The washer 328 is provided with a through hole 330 that is adapted to be aligned with the holes 326 in the upstanding flanges 322. In addition, the washer 328 is provided with a bore 332 for receiving the distal end of the foot plate mounting bar 301. The distal end of the foot plate mounting bar 301 is provided with a through hole 334 that is adapted to be aligned with the through hole 330 in the washer 328. In that way, when the washer 328 is positioned within the recess 324 of the foot plate 320, a bolt 336 (FIG. 5) can pass freely through the hole 326 in one of the flanges 322, through the holes 330, 334 in the washer 328 and the foot plate mounting bar 301, and through the hole 326 in the other flange 322. A nut 338 or other suitable device can then be attached to the bolt 336 to prevent the bolt 336 from inadvertently falling out.

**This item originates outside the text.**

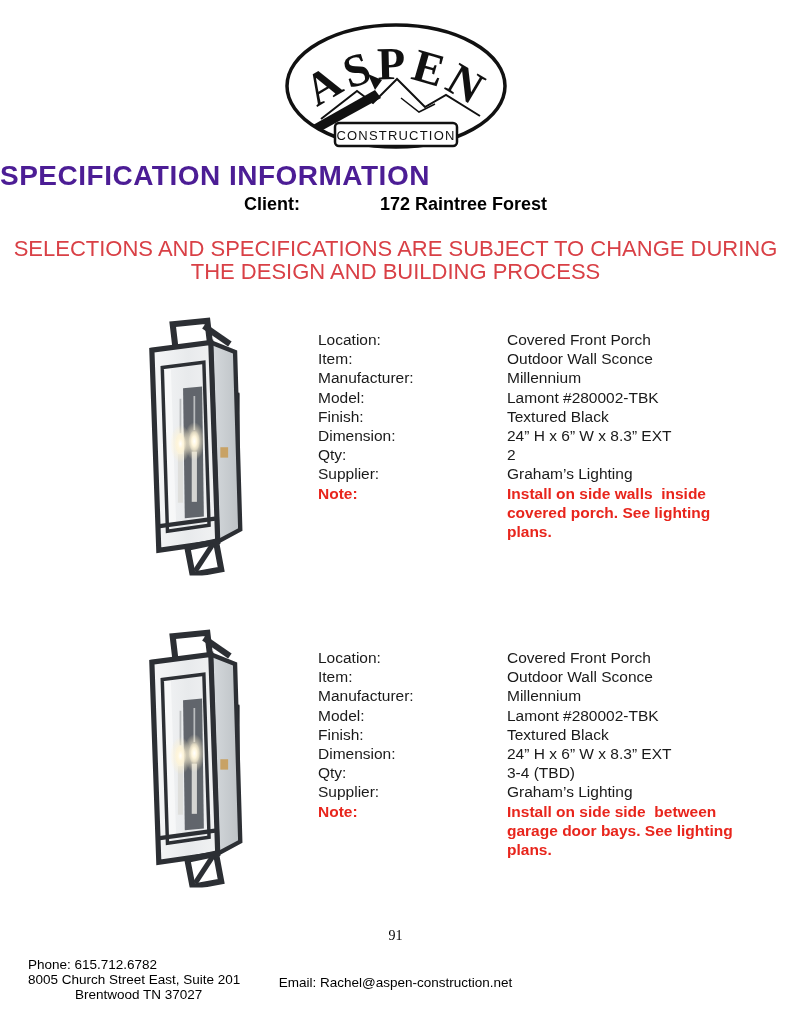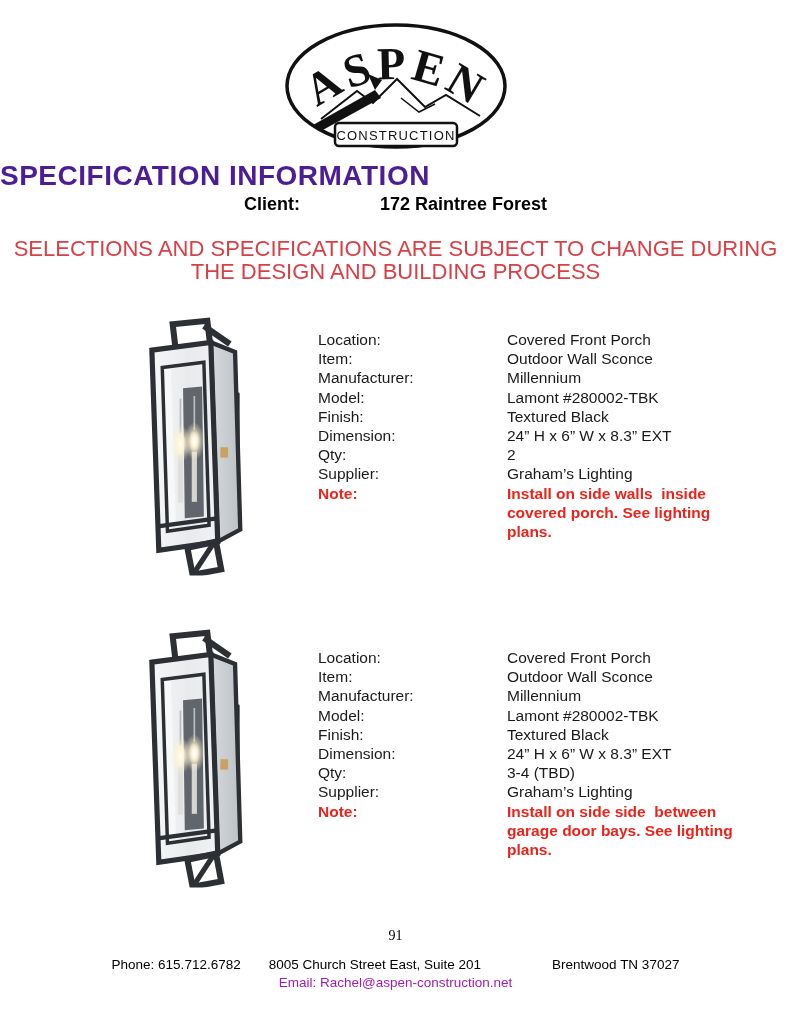"Phone: 615.712.6782" .footer-line1 { flex-direction: none -> column }
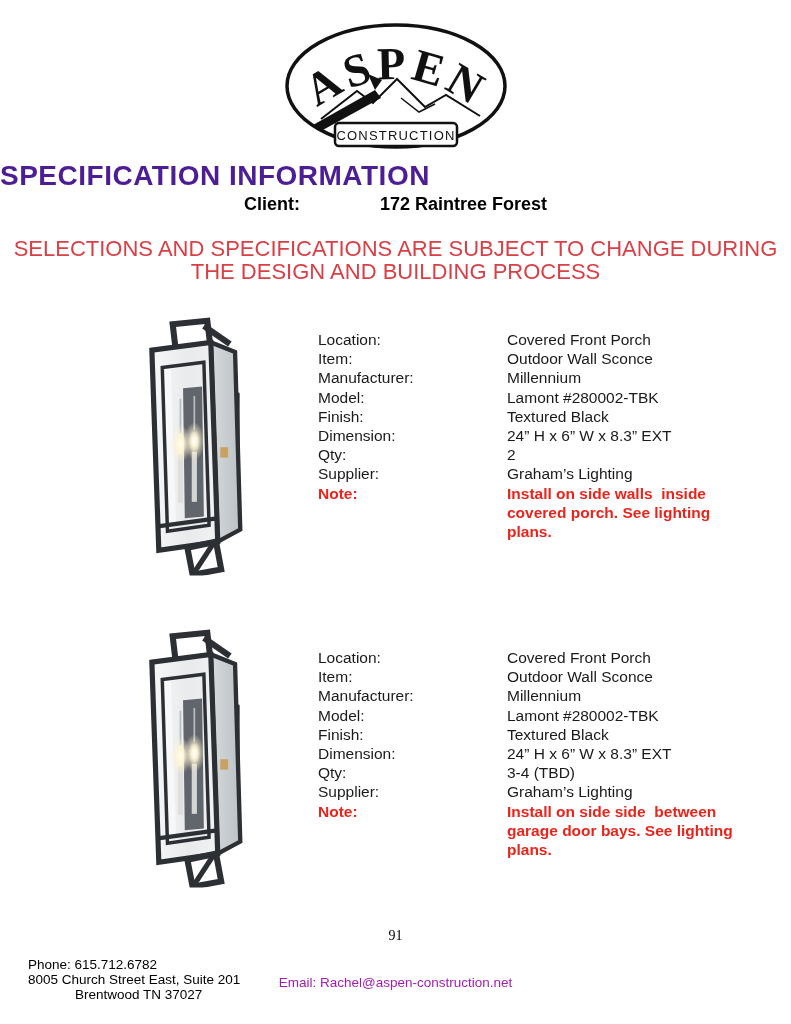"Email: Rachel@aspen-construction.net" .footer-line2 { color: #a21caf -> #000000 }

The foot plate 320 is free to rotate about the axis 337 (FIG. 8) of the bolt 336 so that the foot plate 320 can be rotated upwardly and out of the way when, for example, an individual wishes to dismount from the wheelchair.
As can be readily seen from FIGS. 5 and 6, the bore 332 in the washer 328 is disposed at an angle relative to the longitudinal axis 340 of the washer 328. The purpose for that angular inclination of the bore 332 is two-fold. First, the bore 332 compensates for the oblique downward angular inclination of the foot plate mounting bar 301 illustrated in FIGS. 3 and 4. If the foot plate 320 was simply attached to the end of the foot plate mounting bar 301 such that the plane of the foot plate 320 was perpendicular to the longitudinal axis of the foot plate mounting bar, an individual's foot would be forced to assume an uncomfortable position. That is, the individual's toes would be pushed towards oneself and the heel pushed away. The bore 332 in the washer compensates for that by disposing the foot plate 320 at a more horizontal orientation.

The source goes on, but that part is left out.